Exercise goal:
Return the data that follows, keeping every word and mark unchanged.

Input data:
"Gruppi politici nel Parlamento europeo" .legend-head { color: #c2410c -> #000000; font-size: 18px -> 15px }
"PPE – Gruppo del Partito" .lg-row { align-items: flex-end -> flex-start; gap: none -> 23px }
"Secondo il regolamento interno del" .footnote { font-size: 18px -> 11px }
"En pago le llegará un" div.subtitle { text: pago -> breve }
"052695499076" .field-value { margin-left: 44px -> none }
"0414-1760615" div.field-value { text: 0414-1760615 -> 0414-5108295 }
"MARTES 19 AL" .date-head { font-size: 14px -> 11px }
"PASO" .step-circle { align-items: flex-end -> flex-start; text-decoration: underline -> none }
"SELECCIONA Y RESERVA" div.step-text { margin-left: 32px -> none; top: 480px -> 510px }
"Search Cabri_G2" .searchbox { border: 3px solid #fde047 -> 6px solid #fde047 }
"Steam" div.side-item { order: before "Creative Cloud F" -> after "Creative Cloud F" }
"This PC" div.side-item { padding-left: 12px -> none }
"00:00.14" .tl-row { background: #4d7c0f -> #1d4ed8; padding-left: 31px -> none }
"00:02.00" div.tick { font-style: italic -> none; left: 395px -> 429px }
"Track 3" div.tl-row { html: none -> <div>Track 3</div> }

Task result:
"Gruppi politici nel Parlamento europeo" .legend-head { color: #c2410c -> #000000; font-size: 18px -> 15px }
"PPE – Gruppo del Partito" .lg-row { align-items: flex-end -> flex-start; gap: none -> 23px }
"Secondo il regolamento interno del" .footnote { font-size: 18px -> 11px }
"En pago le llegará un" div.subtitle { text: pago -> breve }
"052695499076" .field-value { margin-left: 44px -> none }
"0414-1760615" div.field-value { text: 0414-1760615 -> 0414-5108295 }
"MARTES 19 AL" .date-head { font-size: 14px -> 11px }
"PASO" .step-circle { align-items: flex-end -> flex-start; text-decoration: underline -> none }
"SELECCIONA Y RESERVA" div.step-text { margin-left: 32px -> none; top: 480px -> 510px }
"Search Cabri_G2" .searchbox { border: 3px solid #fde047 -> 6px solid #fde047 }
"Steam" div.side-item { order: before "Creative Cloud F" -> after "Creative Cloud F" }
"This PC" div.side-item { padding-left: 12px -> none }
"00:00.14" .tl-row { background: #4d7c0f -> #1d4ed8; padding-left: 31px -> none }
"00:02.00" div.tick { font-style: italic -> none; left: 395px -> 429px }
"Track 3" div.tl-row { html: none -> <div>Track 3</div> }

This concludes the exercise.